# recomend me a 2k lacquer



## rishi

hi all i am re-spraying my mk2 golf, i have always used hb body auto clear, i need a decent high gloss lacquer. i am willing to speng up to £100 so glasurit is out the question, have heard good things about kapci's gloss level but need some more advice... any help would be great

people have also said stay away from u-pol.


----------



## pcm1980

I've used kapci lacquer before, vey impressed with it, sprays real nice, buffs easily and has a very good shine to it, and all for about £50 per kit. Also used the hb lacquers and rated them too, from what i remember, the gold tin gives the best results.
Sent from my GT-I9100 using Tapatalk 2


----------



## Aaran

i use the hb stuff and find the results are good. 
ppg clears are also around your budget price and i know alot of DiY people in the states swear by it on their bodywork forums along with lecher clears.

will grab some ppg on the next thing i paint on mine (sunroof some point this winter) and see how it fares. jsut need my booth up with heating first lol!


----------



## Andyb0127

For the money your looking at spending the only two options I'd recommend would be, Max Meyer, or Lechler.
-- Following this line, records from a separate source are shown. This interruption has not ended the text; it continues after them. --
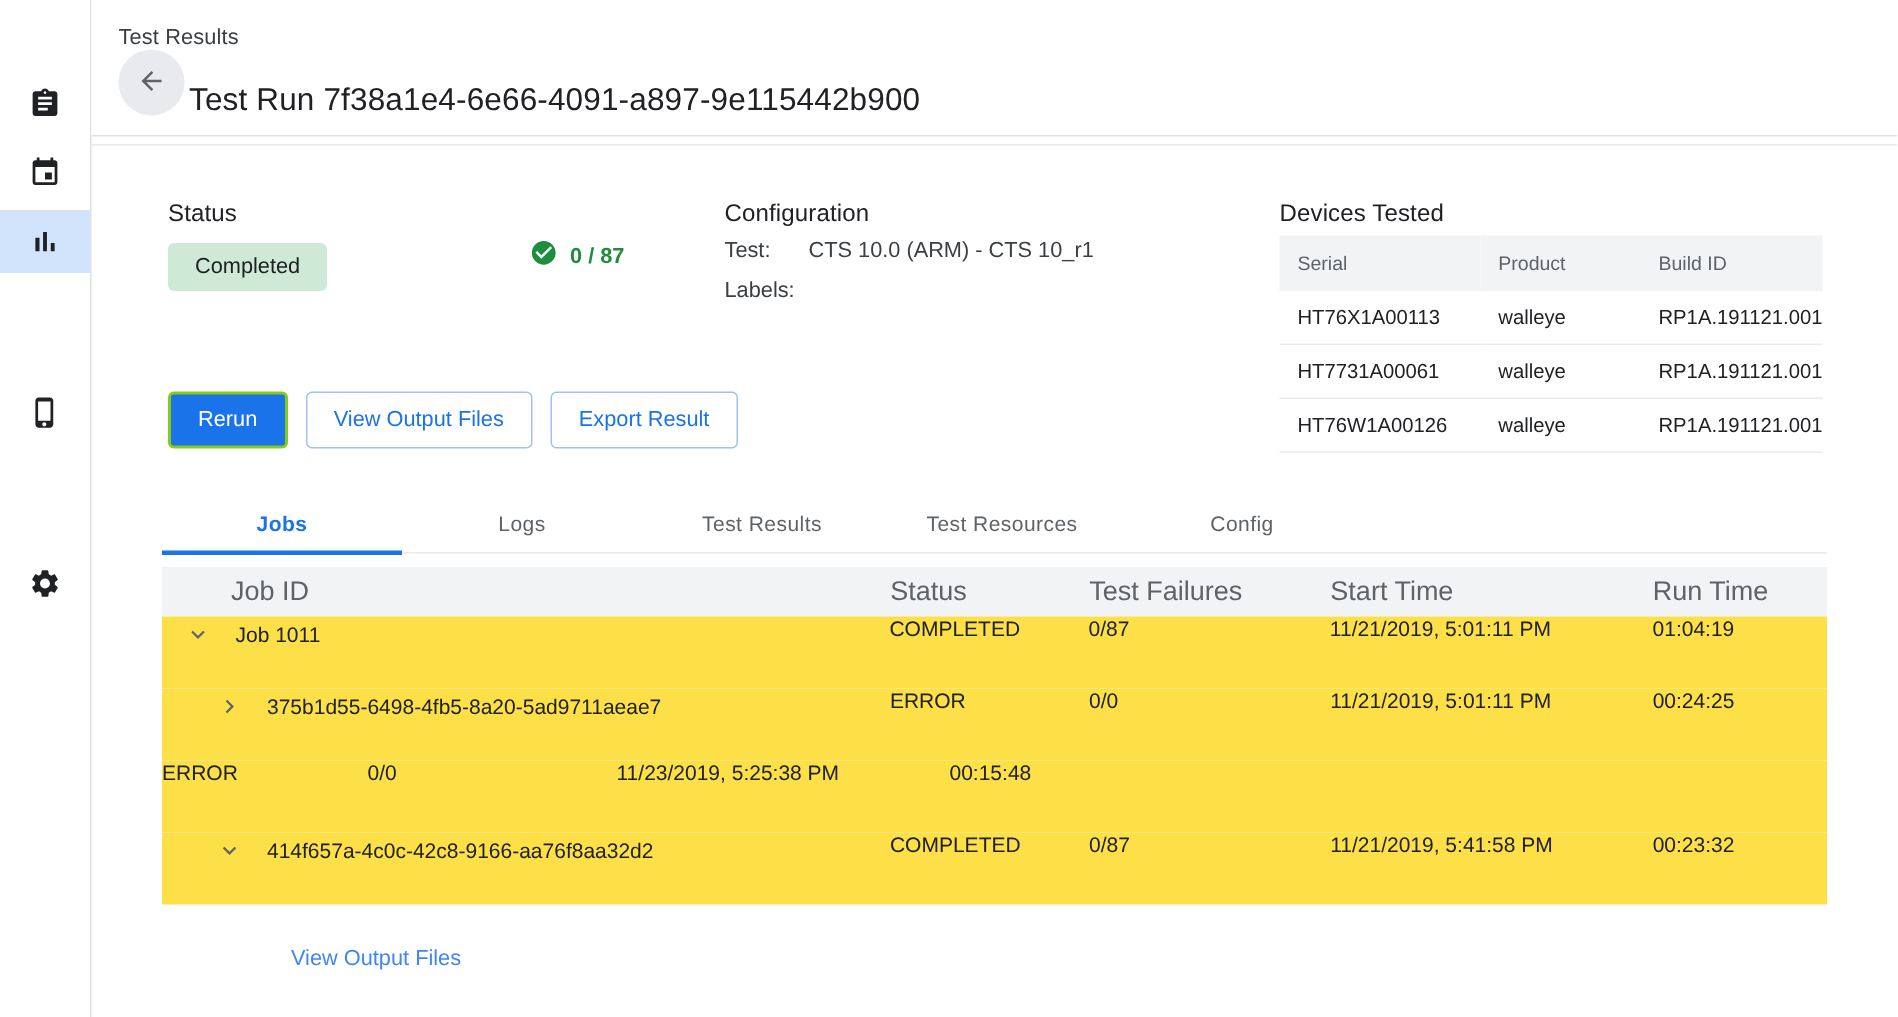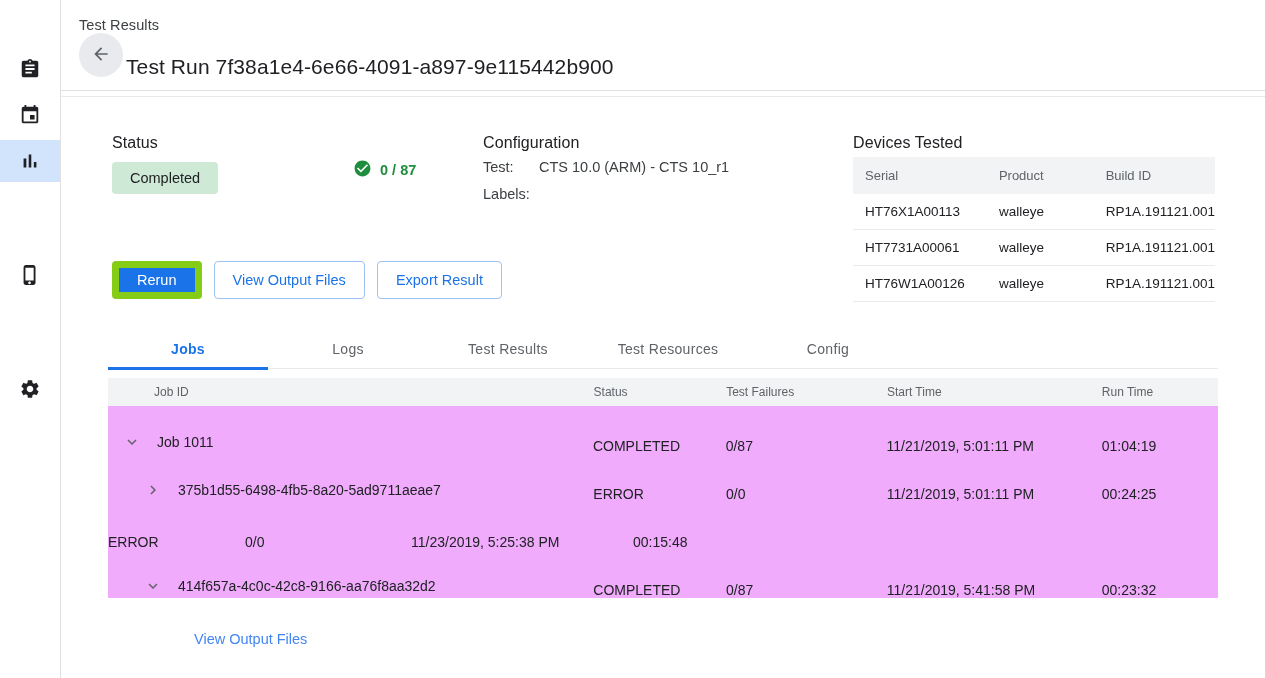--- a/index.html
+++ b/index.html
@@ -79,21 +79,21 @@
     display: flex; align-items: center; gap: 8px;
     color: #1e8e3e; font-weight: bold; font-size: 14.5px;
   }
 
   .btn-row { position: absolute; left: 51px; top: 164px; display: flex; gap: 12px; }
   .btn {
     height: 38px; border-radius: 4px; font-size: 14.5px;
     padding: 0 18px; cursor: pointer; white-space: nowrap;
     font-family: "Liberation Sans", sans-serif;
   }
-  .btn-primary { background: #1a73e8; color: #ffffff; border: 7px solid #84cc16; }
+  .btn-primary { background: #1a73e8; color: #ffffff; border: 2px solid #84cc16; }
   .btn-outline { background: #ffffff; color: #1a73e8; border: 1px solid #9ec2f2; }
 
   .config-col { position: absolute; left: 422px; top: 24px; }
   .config-grid {
     position: absolute; left: 422px; top: 62px;
     display: grid; grid-template-columns: 56px auto;
     row-gap: 11px; font-size: 14.5px; color: #3c4043;
   }
   .config-grid .k { color: #3c4043; }
   .config-grid .v { color: #3c4043; }
@@ -130,27 +130,27 @@
   .tab.active { color: #1a73e8; font-weight: bold; }
   .tab.active::after {
     content: ""; position: absolute; left: 0; bottom: -1px;
     width: 160px; height: 3px; background: #1a73e8;
   }
 
   
   .jobs { position: absolute; left: 108px; top: 378px; width: 1110px; }
   .jobs-head {
     display: flex; align-items: center;
-    height: 28px; background: #f1f3f4;
-    font-size: 12px; color: #5f6368;
+    height: 33px; background: #f1f3f4;
+    font-size: 18px; color: #5f6368;
   }
   .jobs-row {
-    display: flex; align-items: flex-end;
+    display: flex; align-items: flex-start;
     height: 48px; font-size: 14px; color: #202124;
-    background: #f0abfc;
+    background: #fde047;
   }
   .c-jobid { width: 500px; display: flex; align-items: center; }
   .c-status { width: 137px; }
   .c-fail   { width: 166px; }
   .c-start  { width: 222px; }
   .c-run    { width: 120px; }
   .jobs-head .c-jobid { padding-left: 46px; }
   .chev {
     width: 24px; height: 24px; display: inline-flex;
     align-items: center; justify-content: center;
Especially if I'm respraying the whole car.


----------



## Andyb0127

Aaran said:


> i use the hb stuff and find the results are good.
> ppg clears are also around your budget price and i know alot of DiY people in the states swear by it on their bodywork forums along with lecher clears.
> 
> will grab some ppg on the next thing i paint on mine (sunroof some point this winter) and see how it fares. jsut need my booth up with heating first lol!


Max Meyer paints are made and part of ppg products.


----------



## e30sport32

Lesonal 420 hs very good clear made by sikkens and a good price too, should be with in your budget.


----------



## andyrst

max meyer 0300 is what you want,


----------



## MK1Campaign

Max Meyer is very good for the money.


----------



## Aaran

would you say ppg are any good andy? or is the max meyer better stuff?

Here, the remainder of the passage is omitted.